Stored data:
'''

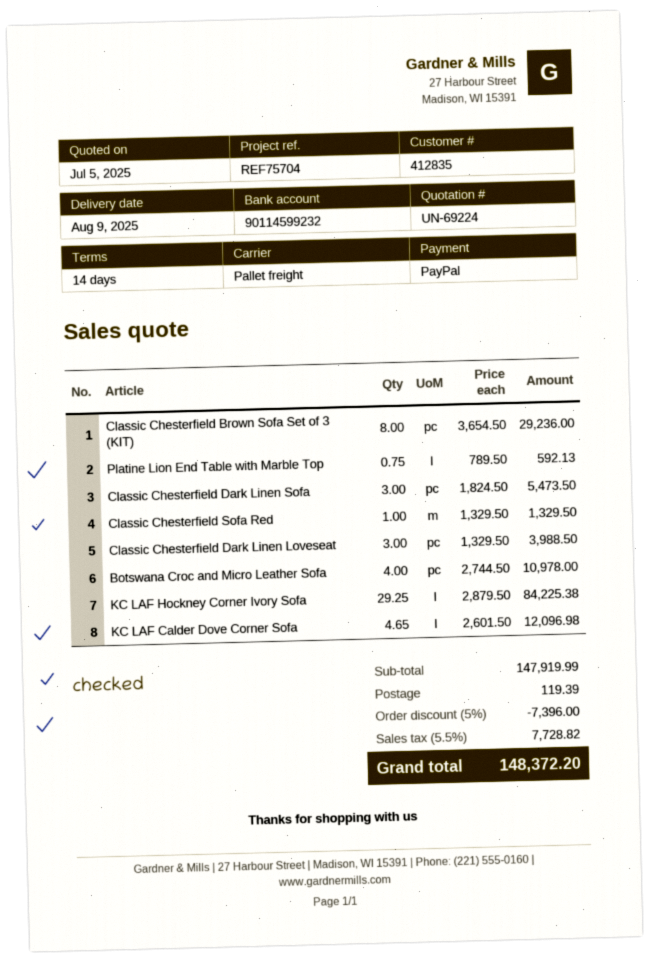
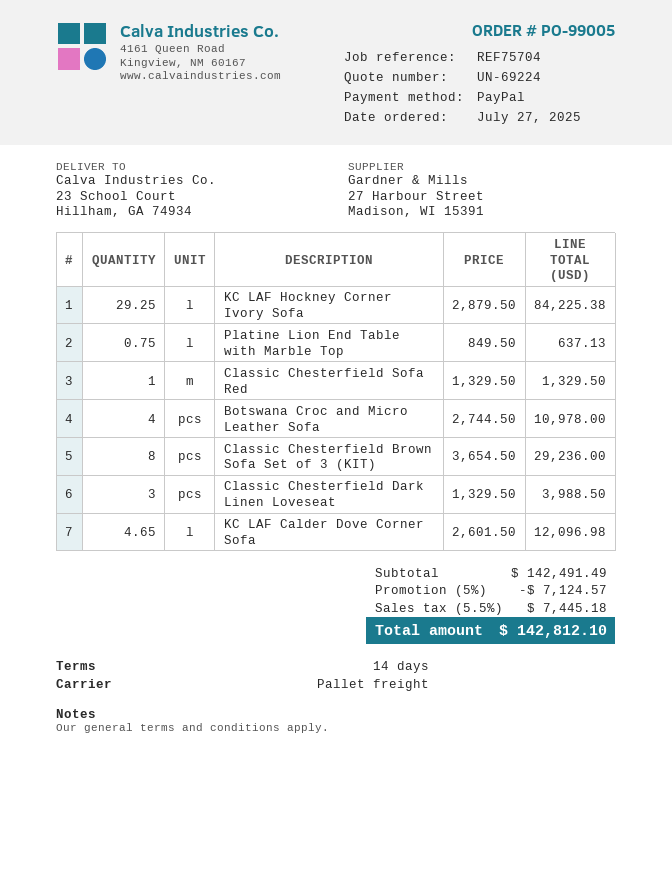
Platine Lion End Table with Marble Top: 0.75 x 789.50 = 592.13 -> 0.75 x 849.50 = 637.13
Classic Chesterfield Dark Linen Sofa: 3 x 1824.50 = 5473.50 -> none
subtotal: 147919.99 -> 142491.49
discount: 5% = 7396.00 -> 5% = 7124.57
shipping: 119.39 -> none
tax: 5.5% = 7728.82 -> 5.5% = 7445.18
total: 148372.20 -> 142812.10

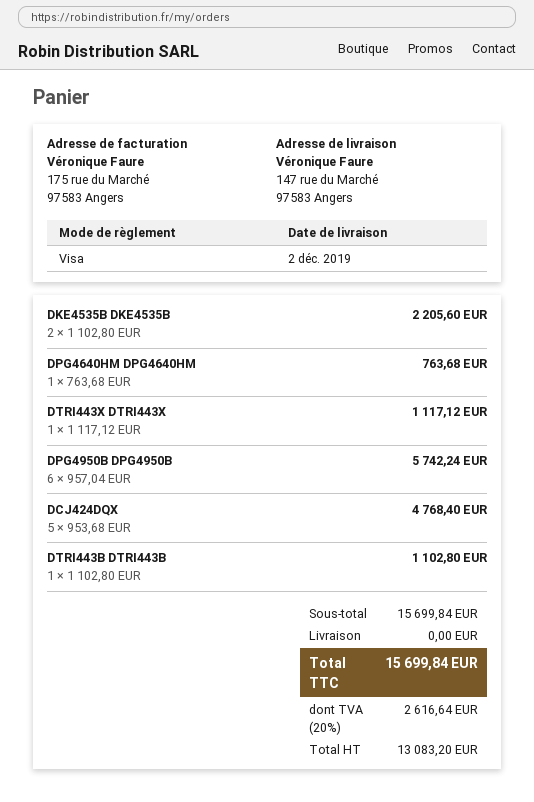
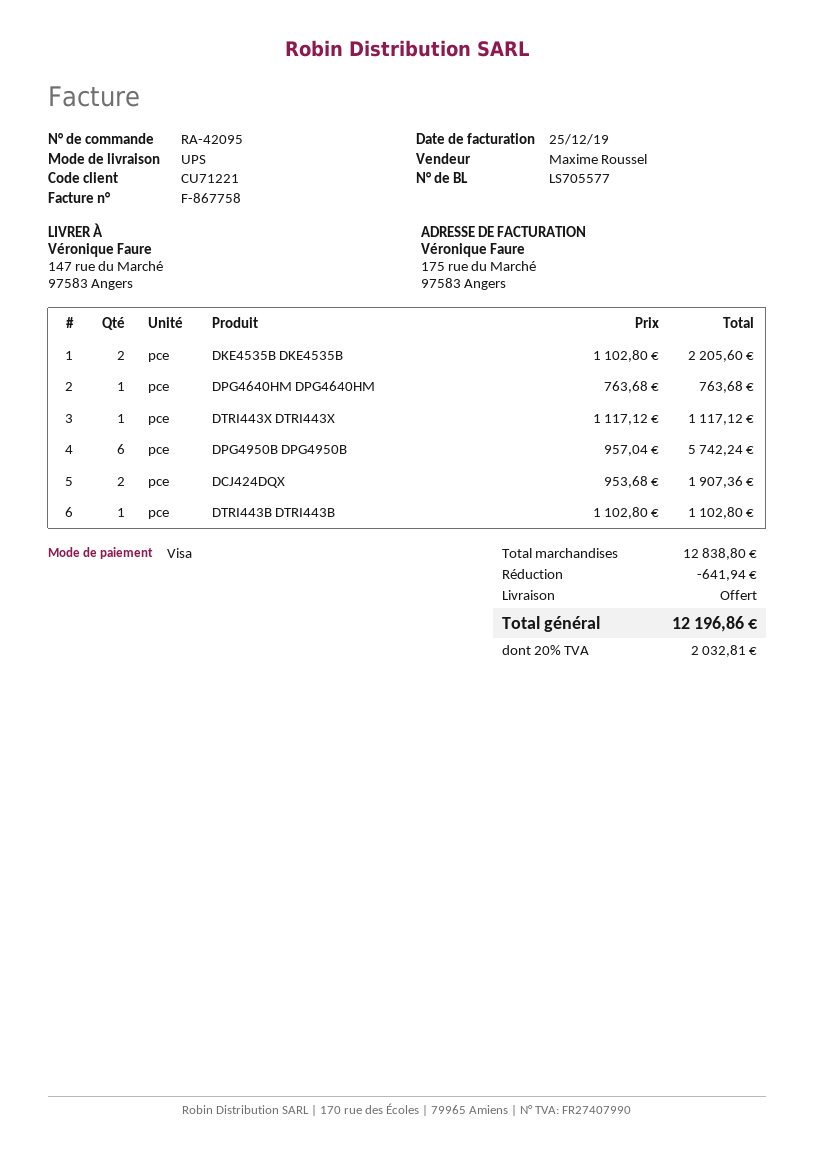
DCJ424DQX: 5 x 953.68 = 4768.40 -> 2 x 953.68 = 1907.36
subtotal: 15699.84 -> 12838.80
discount: none -> 641.94
tax: 20% = 2616.64 -> 20% = 2032.81
total: 15699.84 -> 12196.86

'''

In the copy, include exactly the lines from the one containing "discount: 5% = 7396.00 -> 5% = 7124.57" through the last line of the records, and no pictures or other text.

▶ **ANSWER BOX**:
discount: 5% = 7396.00 -> 5% = 7124.57
shipping: 119.39 -> none
tax: 5.5% = 7728.82 -> 5.5% = 7445.18
total: 148372.20 -> 142812.10

DCJ424DQX: 5 x 953.68 = 4768.40 -> 2 x 953.68 = 1907.36
subtotal: 15699.84 -> 12838.80
discount: none -> 641.94
tax: 20% = 2616.64 -> 20% = 2032.81
total: 15699.84 -> 12196.86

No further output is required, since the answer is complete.